Propõe-se que a transferência das ações do bloco de controle se faça, em conjunto com a eventual aquisição das demais, em oferta pública, com possibilidade de interferência, em leilão – por preço igual ou inferior ao proposto pelo adquirente –, como contrapartes, dos demais titulares de ações com direto a voto. Assim, estará assegurada igualdade (jurídica) de oportunidades a todos os acionistas votantes, o que atende ao princípio da isonomia do artigo 5° da Constituição, sem impedir que as forças de mercado evidenciem, no grau em que existir, o valor econômico adicional das ações do bloco de controle em relação às dos não controladores. Além disso, a oferta pública proporcionará transparência, pois, ainda que pactuada separadamente com o controlador, a alienação não será concretizada sem ciência ou com exclusão dos demais acionistas votantes.

O potencial adquirente deve anunciar a oferta, o preço máximo e as quantidades mínima e máxima de ações que se propõe a adquirir. Todos os acionistas votantes poderão fixar os preços de suas ações em valores iguais ou inferiores ao proposto, ficando os não controladores, por conseqüência, livres da amarra do artigo 254-A. O diferencial de valor econômico entre as ações de efetivo controle e as demais com direito a voto – superior, inferior ou igual ao rigidamente fixado pela Lei – será estabelecido pelo mercado, com possibilidade de participação de todos. É melhor do que prefixar um desconto de vinte por cento para as ações dos não controladores. Ao fazer-se a transferência, em oferta pública, de todas as ações votantes que o adquirente se propuser a comprar, o “sobrepreço” ficará restrito às ações necessárias ao controle, sem estender-se às demais, não importando a quem pertençam.

O que proponho aqui é congruente com as regras de mercado pelas quais se devem pautar as negociações de ações de companhias abertas e se coaduna com a isonomia garantida pelo artigo 5º da Constituição. Mais transferências serão viabilizadas, pois os potenciais adquirentes poderão despender menos recursos do que no regime atual ou no da versão original do artigo 254, ainda que paguem maior preço pelas ações de efetivo controle.

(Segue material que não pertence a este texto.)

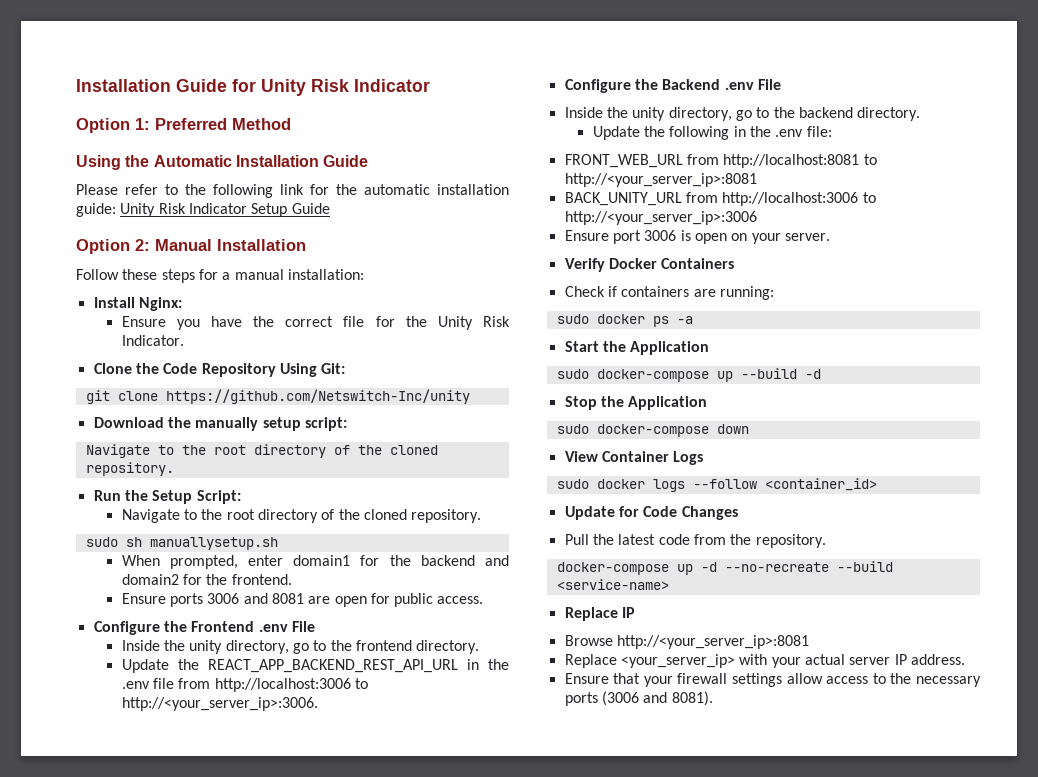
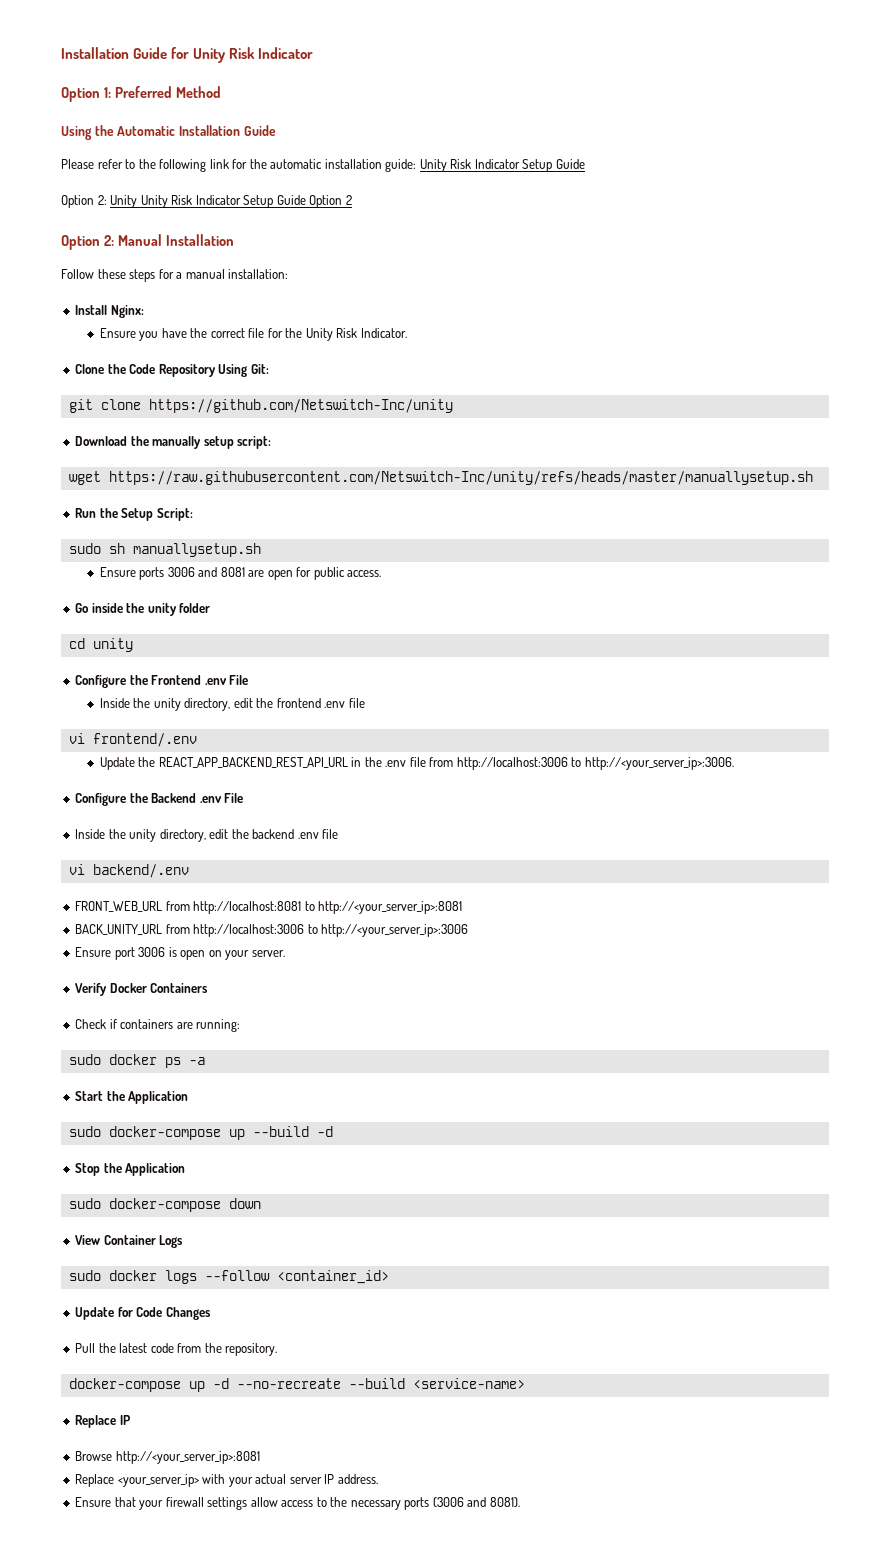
+ Option 2: Unity Unity Risk Indicator Setup Guide Option 2
  Download the manually setup script:
- Navigate to the root directory of the cloned repository.
+ wget https://raw.githubusercontent.com/Netswitch-Inc/unity/refs/heads/master/manuallysetup.sh
  Run the Setup Script:
- Navigate to the root directory of the cloned repository.
  sudo sh manuallysetup.sh
- When prompted, enter domain1 for the backend and domain2 for the frontend.
+ Go inside the unity folder
+ cd unity
- Inside the unity directory, go to the frontend directory.
+ Inside the unity directory, edit the frontend .env file
+ vi frontend/.env
- Inside the unity directory, go to the backend directory.
- Update the following in the .env file:
+ Inside the unity directory, edit the backend .env file
+ vi backend/.env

Conclui-se, assim, que as transferências de controle acionário de companhias abertas devem ser feitas em ofertas públicas de compra de ações, com participação facultada a todos os titulares de ação com direito a voto, o que desobrigará o potencial adquirente de assumir a totalidade do capital votante, em benefício do desenvolvimento econômico e do mercado acionário. Ficarão, assim, valorizadas as ações de controle e respeitados, também, os direitos dos não controladores, em especial a garantia constitucional de isonomia.